Congrès 2024 de la SFPR - Université Cheikh Anta Diop, Dakar - Religion et religions

La Société Francophone de Philosophie de la Religion tiendra en septembre 2024 son 6e Congrès sous la forme d’un colloque international qui aura lieu à Dakar. Il réunira des personnalités académiques d’Afrique, d’Europe et d’Amérique du Nord.

Le thème qui a été retenu pour ce 6e Congrès est : Religion et religions.

Dates : mercredi 4 au dimanche 8 septembre 2024.

Lieux : Université Cheikh Anta Diop à Dakar et Université Cheikh Amadou Bamba à Touba.

Organisateurs : les professeurs Souleymane Bachir Diagne (U. Columbia, New York) et Mouhamadou El Hady Ba (U. Cheikh Anta Diop, Dakar).

Argumentaire :

La philosophie de la religion est amenée depuis déjà un certain temps à penser la pluralité du religieux dans son irréductibilité. Une telle exigence l’amène à mettre en perspective les différends qui ont structuré l’histoire du religieux, ainsi que les problèmes sociétaux auxquels les religions apportent des réponses différenciées qu’il s’agit de comprendre philosophiquement. Cela remet aussi en question la notion de « religion » considérée au singulier. Car écrire « religions » au pluriel est interroger l’universalité ou, à tout le moins, l’univocité d’un concept de la “religion” subsumant sous lui des croyances, des spiritualités, des rituels, des types de relation à l’invisible, des conceptions du divin, etc., aussi divers et variés que les sociétés, les cultures et les langues humaines. Le mot « religion » au singulier ne s’applique-t-il pas uniquement aux religions monothéistes ? aux religions dites « du livre » ? celles dites « abrahamiques » ? ou peut-être à une seule d’entre elles, celle qui se désigne justement par ce mot avec ses étymologies latines ?

Le mot « religion » est-il alors un « intraduisible », c’est-à-dire selon la définition que donne Barbara Cassin de ce mot, « ce que l’on ne cesse pas de (ne pas) traduire » ? Ainsi, s’interroger sur « la religion » dans son rapport aux « religions » est poser la question de l’un et du multiple. C’est interroger le discours prosélyte de la nécessité de réduire le pluriel à l’un, qui ne voit dans les autres « religions », au mieux, qu’un pressentiment, comme une préfiguration de la seule « vraie religion ». Le continent africain, qui reçoit notre congrès, a ainsi connu toutes sortes de « missions » de réduction du multiple des religions (cosmologies) de ses différents terroirs à l’un monothéiste, par éradication ou par différentes formes d’incorporation.

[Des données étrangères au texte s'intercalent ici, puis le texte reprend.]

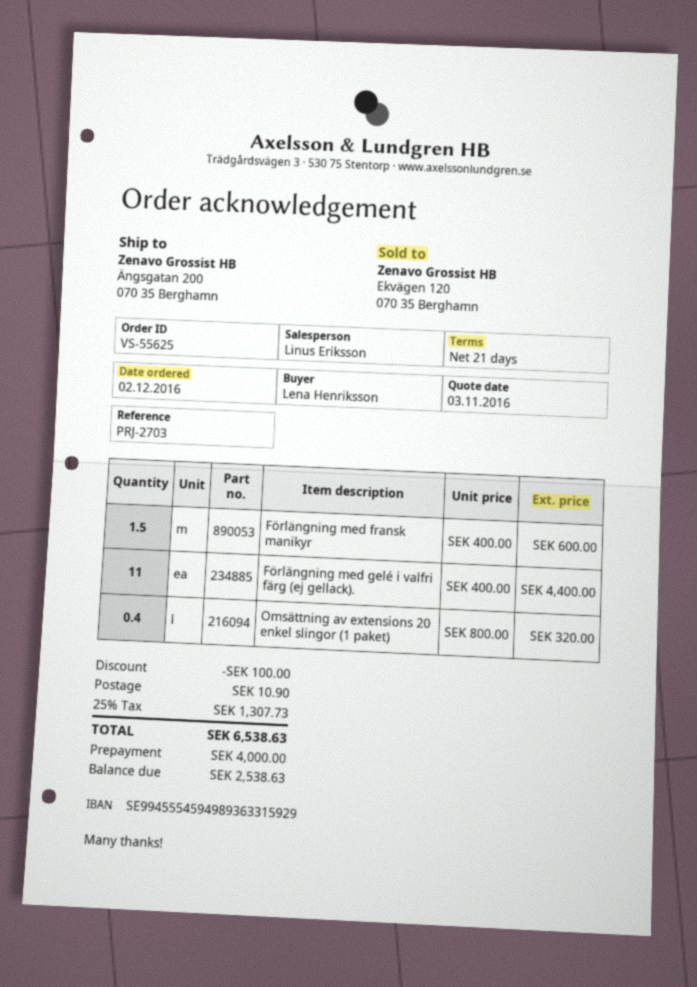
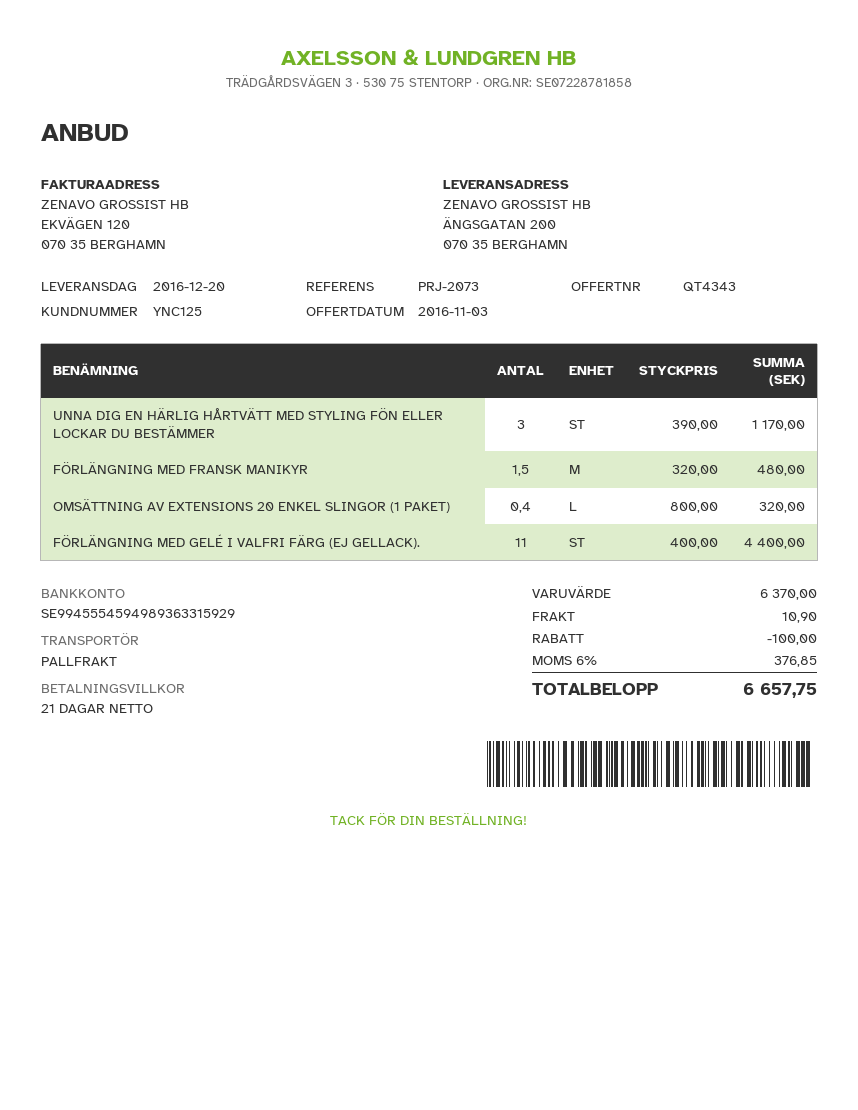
reference: PRJ-2703 -> PRJ-2073
Förlängning med fransk manikyr: 1.5 x 400.00 = 600.00 -> 1.5 x 320.00 = 480.00
UNNA DIG EN HÄRLIG HÅRTVÄTT MED STYLING FÖN ELLER LOCKAR DU BESTÄMMER: none -> 3 x 390.00 = 1170.00
tax: 25% = 1307.73 -> 6% = 376.85
total: 6538.63 -> 6657.75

On se posera à propos de ces religions, dont témoigne les arts du continent, la question de savoir s’il faut les appeler « animistes » et ce qu’il faut entendre par ce mot ? Ont-elles ignoré le monothéisme ? On se demandera également ce qu’il en est de leur validité aujourd’hui, à une époque qui renoue avec des spiritualités « écologiques » qui inscrivent l’humain dans son environnement, comme vivant parmi les vivants, le détrônant de la situation de « maître et possesseur » d’une nature qu’il transforme en « ressources naturelles ».